With the exception of the pictures, write out the data below precisely.

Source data
● ● ●

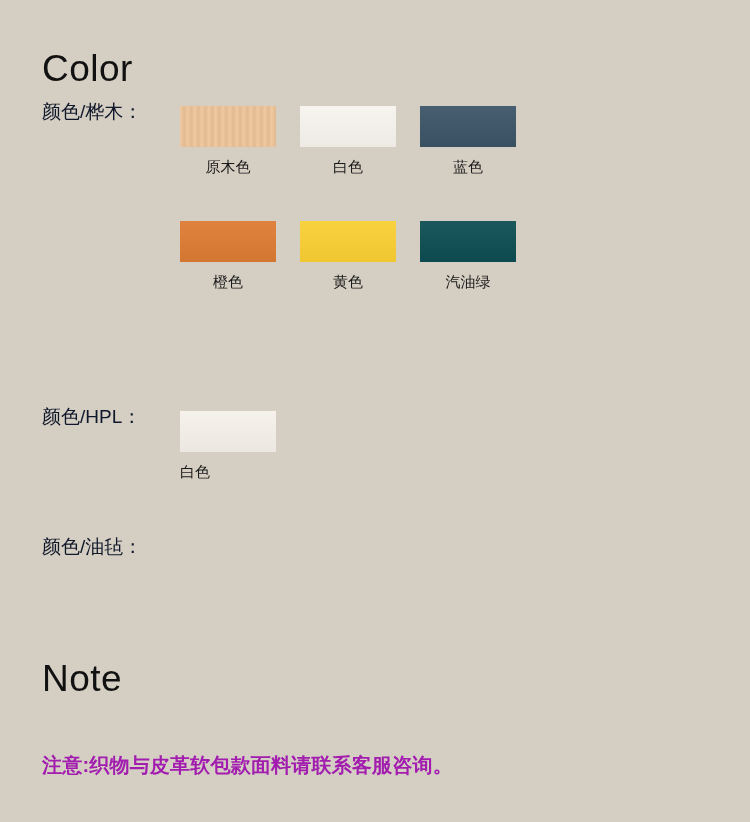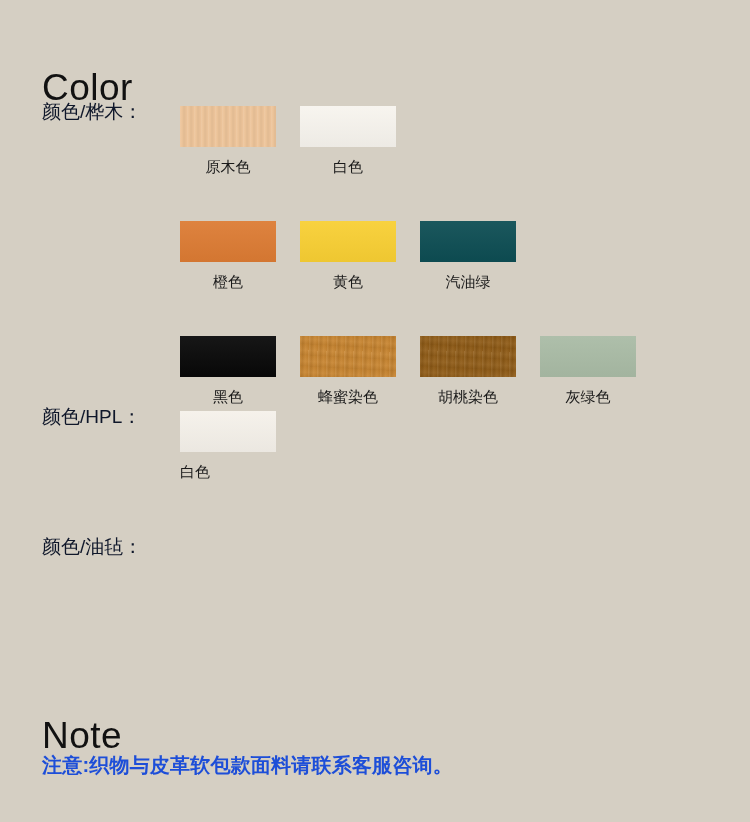"Color" .big-heading { margin-top: 19px -> none }
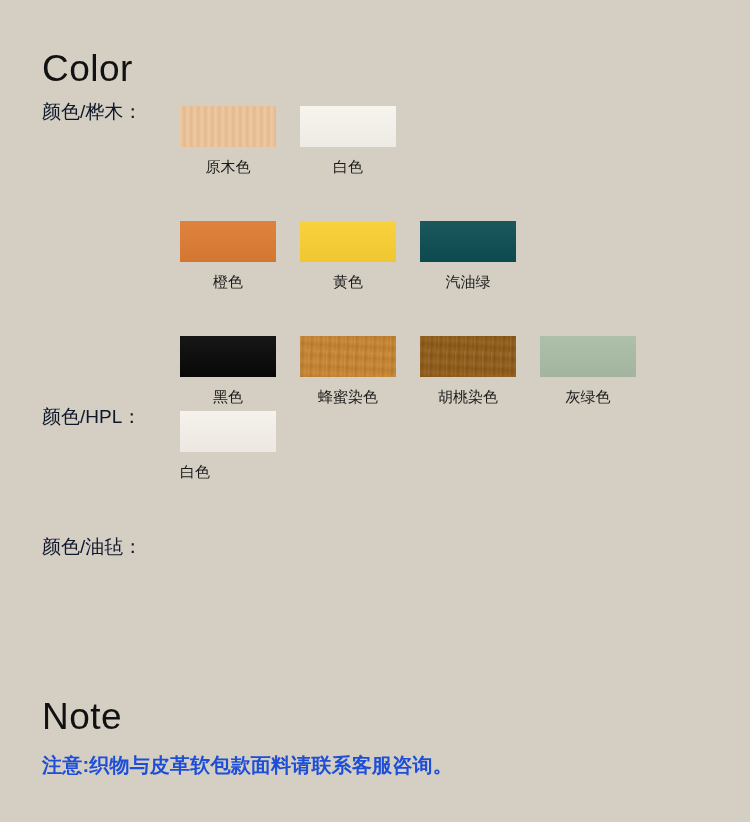"蓝色" div.swatch-cell { html: none -> <div> <span></span> <div>蓝色</div> </div> }
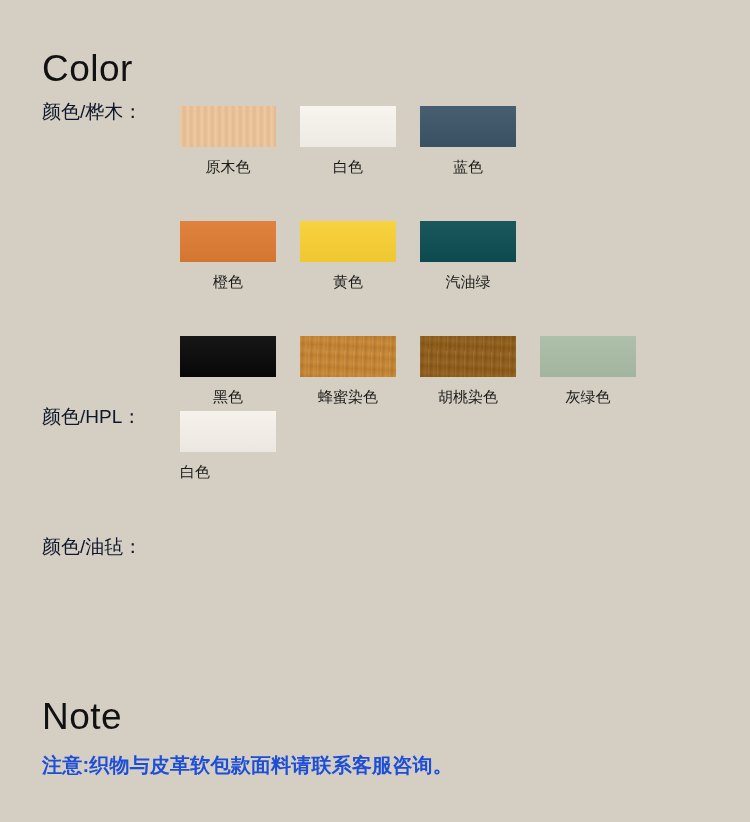"黑色" div.swatch-row { html: <div> <div> <span></span> <div>黑色</div> </div> <div> <span></span> <div>蜂蜜染色</div> </div> <div> <span></span> <div>胡桃染色</div> </div> <div> <span></span> <div>灰绿色</div> </div> </div> -> none }
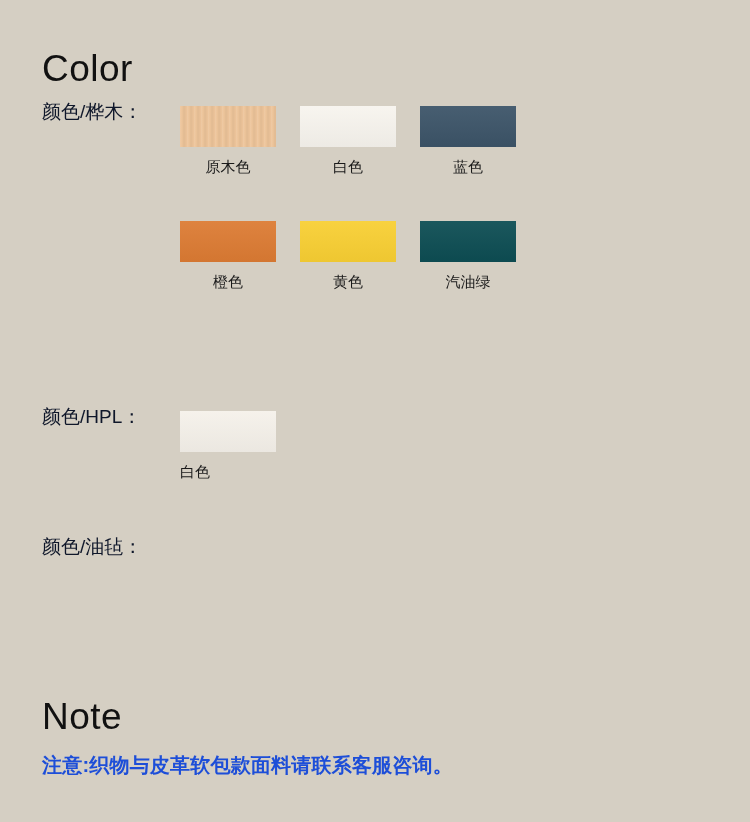"Note" #note-heading { top: 698px -> 660px }
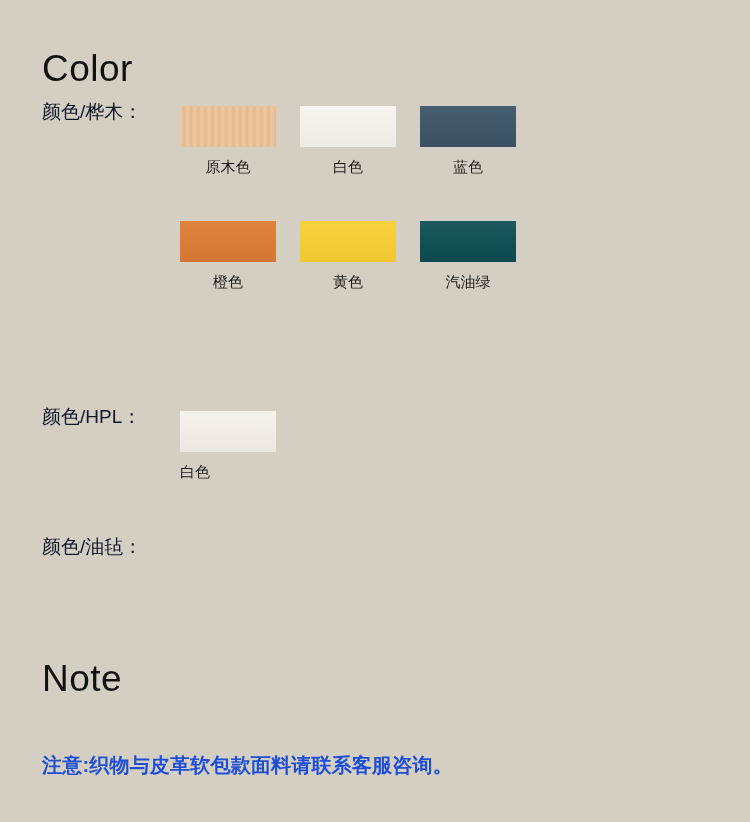"注意:织物与皮革软包款面料请联系客服咨询。" #note-text { color: #1d4ed8 -> #a21caf }
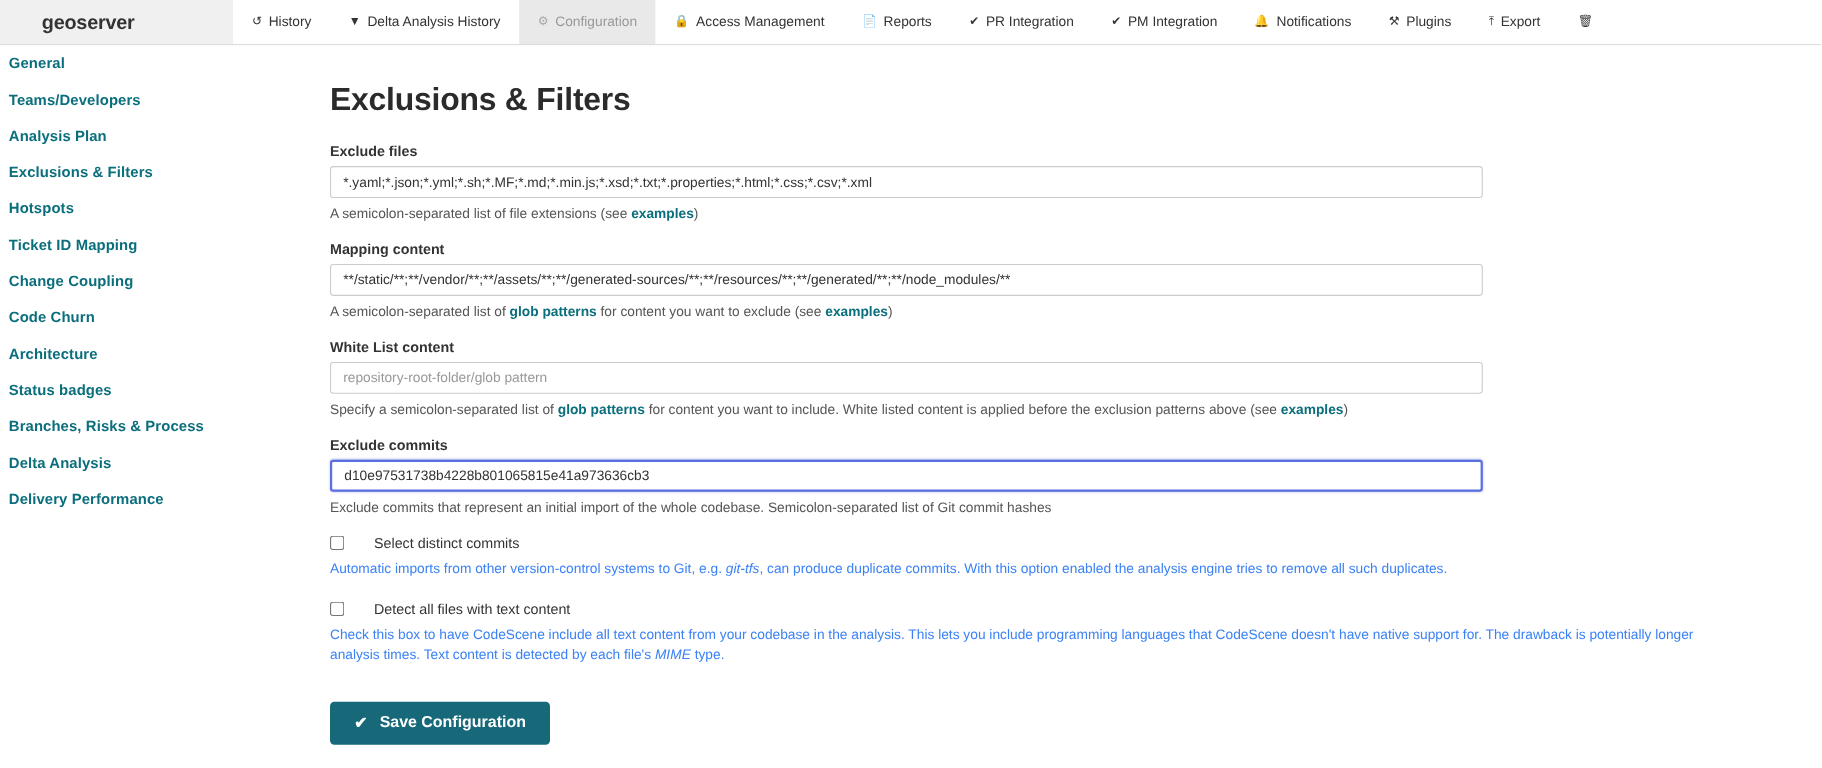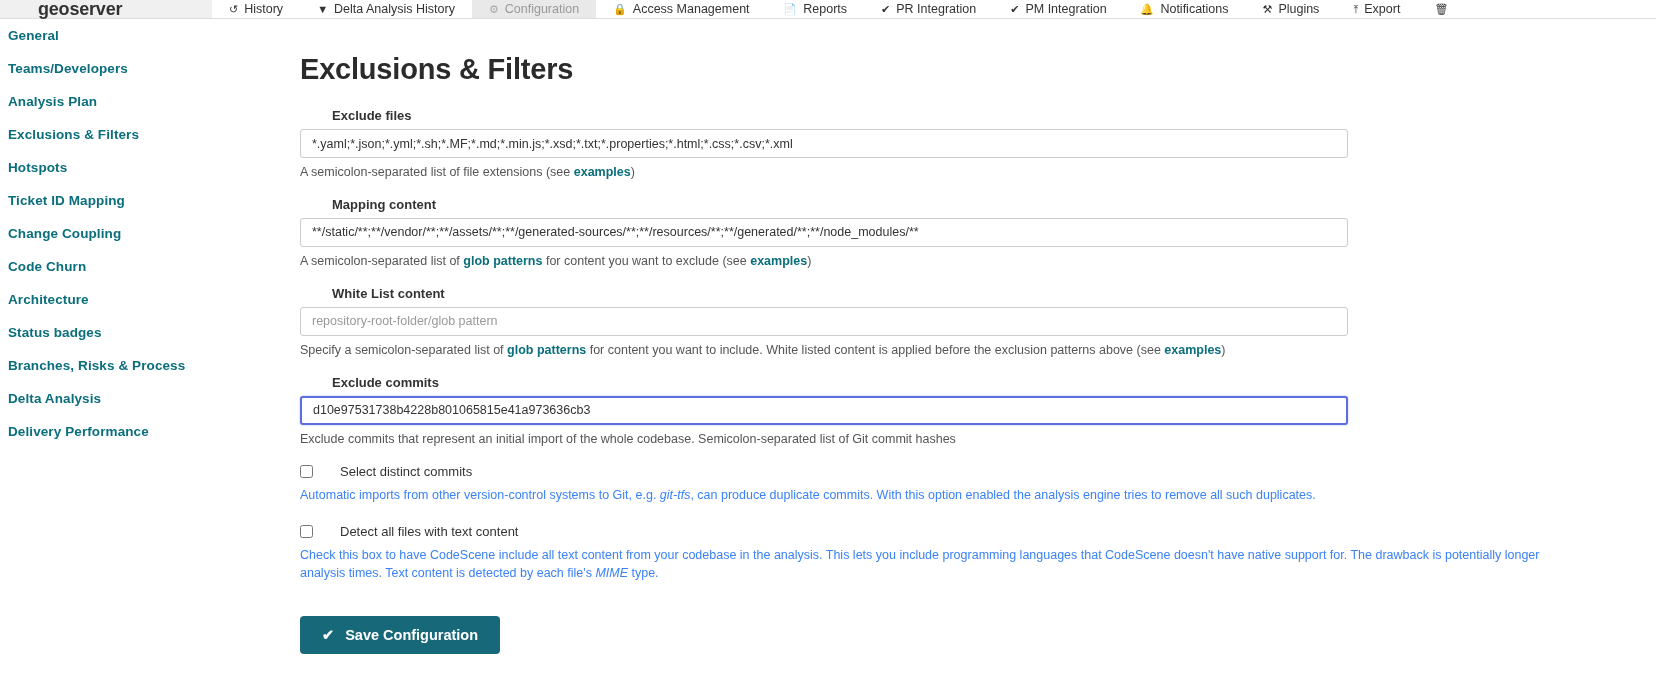"geoserver" .topbar { height: 19px -> 41px }
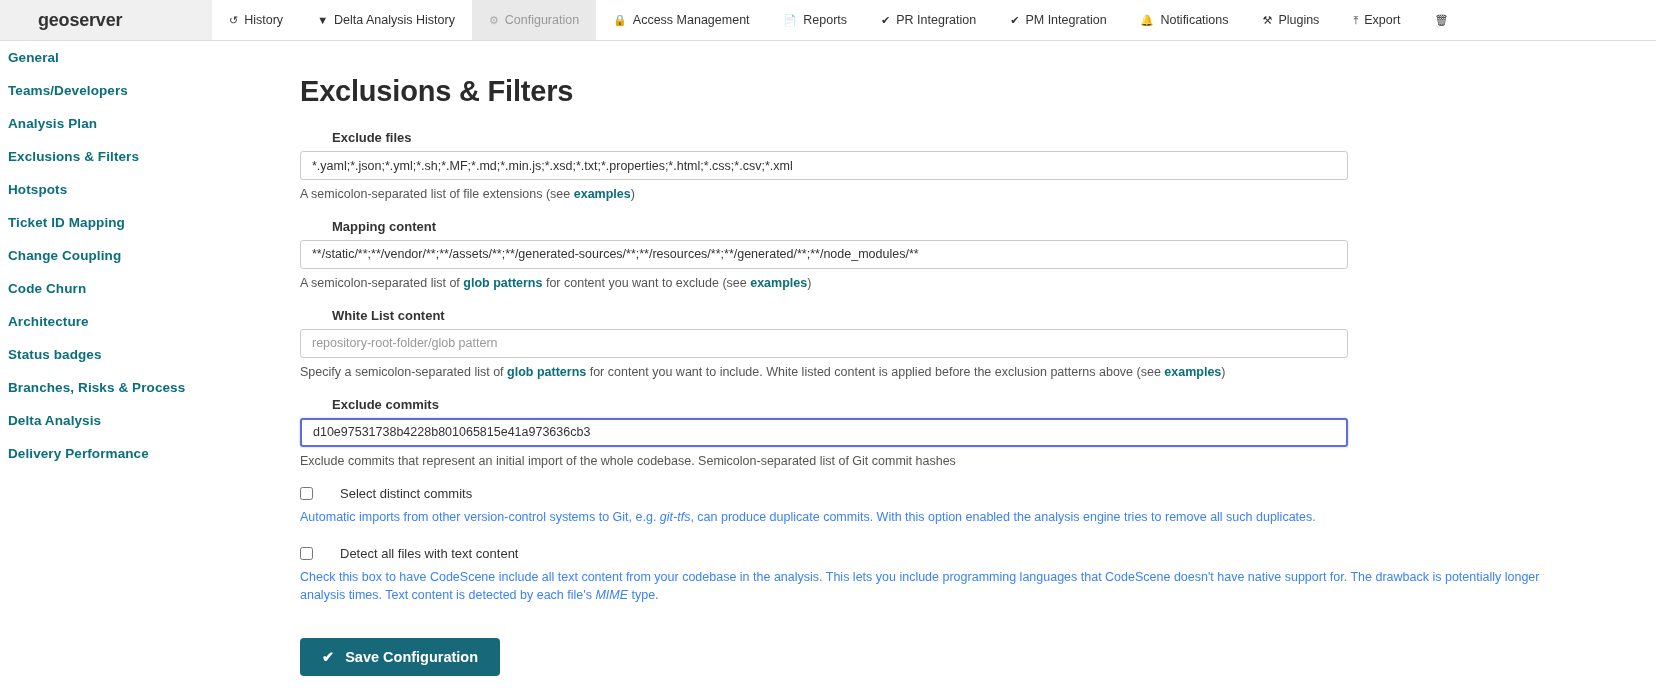"Exclude files" .field-label { margin-left: 32px -> none }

● ● ●

◆ **Response**:
"Color" .big-heading { margin-top: 19px -> none }
"蓝色" div.swatch-cell { html: none -> <div> <span></span> <div>蓝色</div> </div> }
"黑色" div.swatch-row { html: <div> <div> <span></span> <div>黑色</div> </div> <div> <span></span> <div>蜂蜜染色</div> </div> <div> <span></span> <div>胡桃染色</div> </div> <div> <span></span> <div>灰绿色</div> </div> </div> -> none }
"Note" #note-heading { top: 698px -> 660px }
"注意:织物与皮革软包款面料请联系客服咨询。" #note-text { color: #1d4ed8 -> #a21caf }
"geoserver" .topbar { height: 19px -> 41px }
"Exclude files" .field-label { margin-left: 32px -> none }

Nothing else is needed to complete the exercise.